# Had my first kiss yesterday



## hazelblue (Jun 6, 2012)

It was the third date. We bought some stuff at the shops and ended up at his house. We snuggled on the bed for 3-4 hours, getting closer and closer. He stroked my arms, face, neck, hair. We played footsies and handsies... it was so sweet. 

It got dark and he kissed my hands and shoulder, I kissed his cheek. I don't know how, but we started making out. He got on me. A few minutes later he laid back and pulled me over him and we made out again then hugged.


----------



## Jesuszilla (May 26, 2013)

Oo lala. Sounds fun 

What's handsies btw?


----------



## TicklemeRingo (Jan 11, 2013)

Congrats


----------



## lunarc (Feb 25, 2014)

This is really cute. Congrats .


----------



## hazelblue (Jun 6, 2012)

Jesuszilla said:


> Oo lala. Sounds fun
> 
> What's handsies btw?


It's a word I possibly just made up to describe touching, stroking, holding and playing with each other's hands.


----------



## SAnonimous (Mar 20, 2014)

Congrats 

If it's OK to ask, how long have you known each other?


----------



## hazelblue (Jun 6, 2012)

SAnonimous said:


> Congrats
> 
> If it's OK to ask, how long have you known each other?


Chatting online for 6 months (casually)... in person, we've spent 18 hours together.


----------



## Cattie (Apr 19, 2014)

Congrats to you!!!!!


----------



## Steinerz (Jul 15, 2013)

Nice.


----------



## coniconon (May 16, 2012)

Awwww congrats ^^ It reminded me of my first kiss :')


----------



## MindExpansion (Mar 25, 2014)

So cute! :mushy:heart


----------



## notbethmarch (Apr 19, 2014)

omg congraaaaats!

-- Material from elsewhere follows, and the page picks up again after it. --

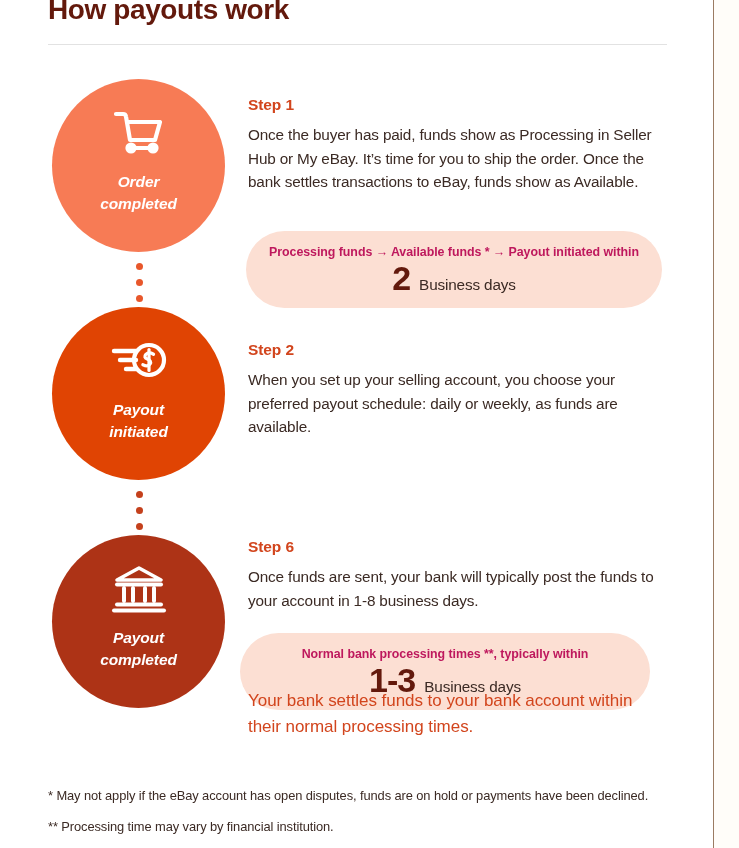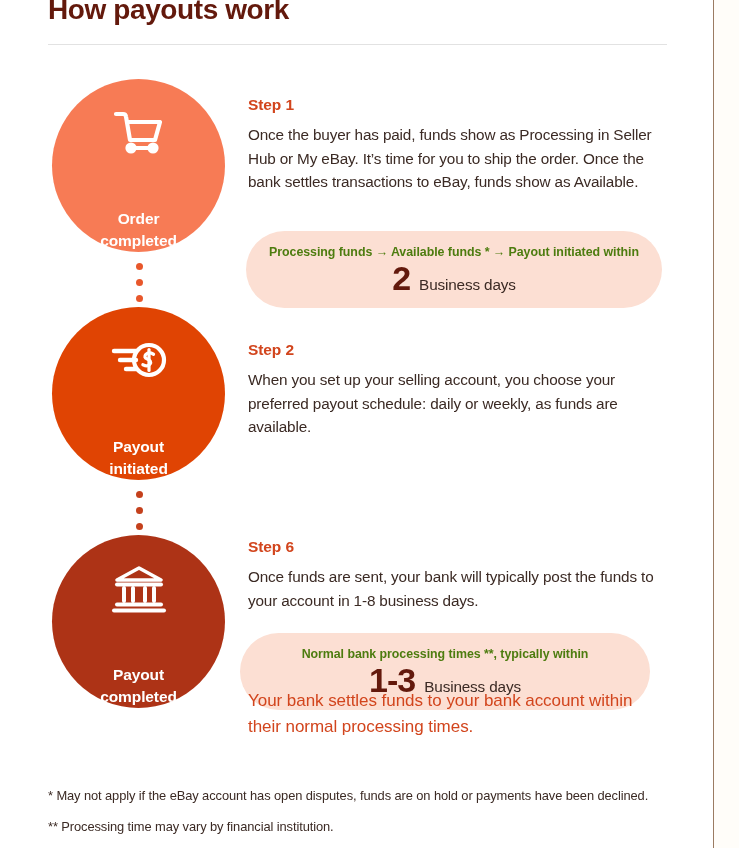"Order" .circle { font-style: none -> italic; justify-content: space-between -> flex-start }
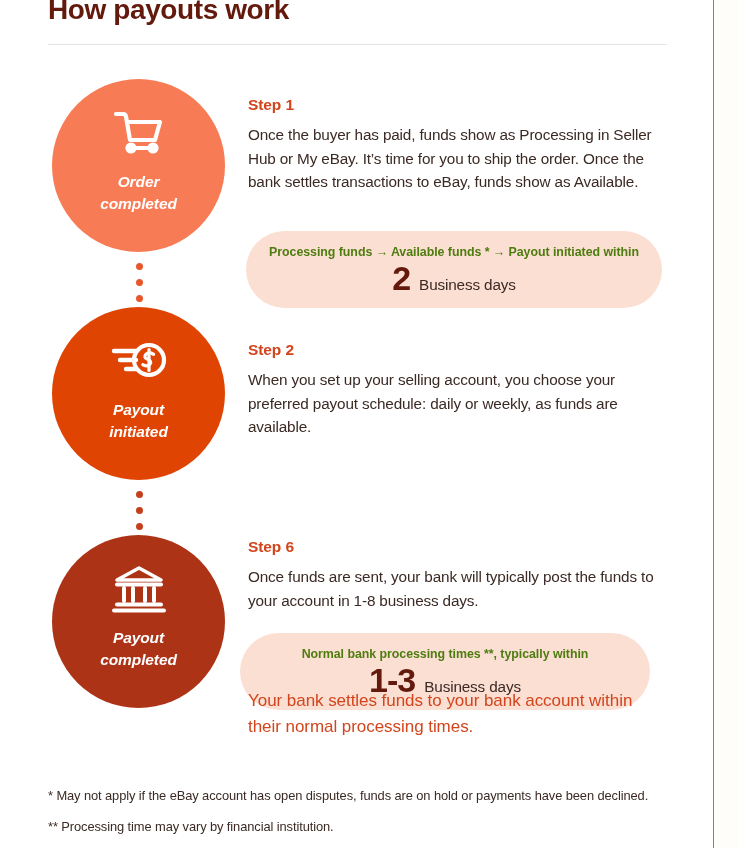"Processing funds → Available funds" .callout-caption { color: #4d7c0f -> #be185d }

I don't know you but I'm so happy for you, this is so sweet and romantic and cuuuute *-* I hope you two have a bright future together (if that's what you wish, obviously!)


----------



## Grog (Sep 13, 2013)

My thoughts are the same as every one else's . 
It brings back som memories for me and I thank you for sharing your experience .


----------



## ScottyKnows (Mar 27, 2014)

I'm so happy for you!

That sounds like a really awesome 1st kiss  supersweet


----------



## carclub36 (Apr 20, 2014)

Congrats!


----------



## beffa (Mar 30, 2014)

lUCKY AHHHH congrats


----------



## hazelblue (Jun 6, 2012)

Late8 said:


> he didn't try for sex?
> If he did, would you have let him?
> 
> You must have been warmed up after all that touching, surely it would have been hard to say no.


He didn't try, but I would have said no because I'm not on the pill and I hadn't shaved my legs. Also, I want us to be in a proper relationship before _that_.


----------



## ShatteredGlass (Oct 12, 2012)

Wow, I bet it was an amazing feel!


----------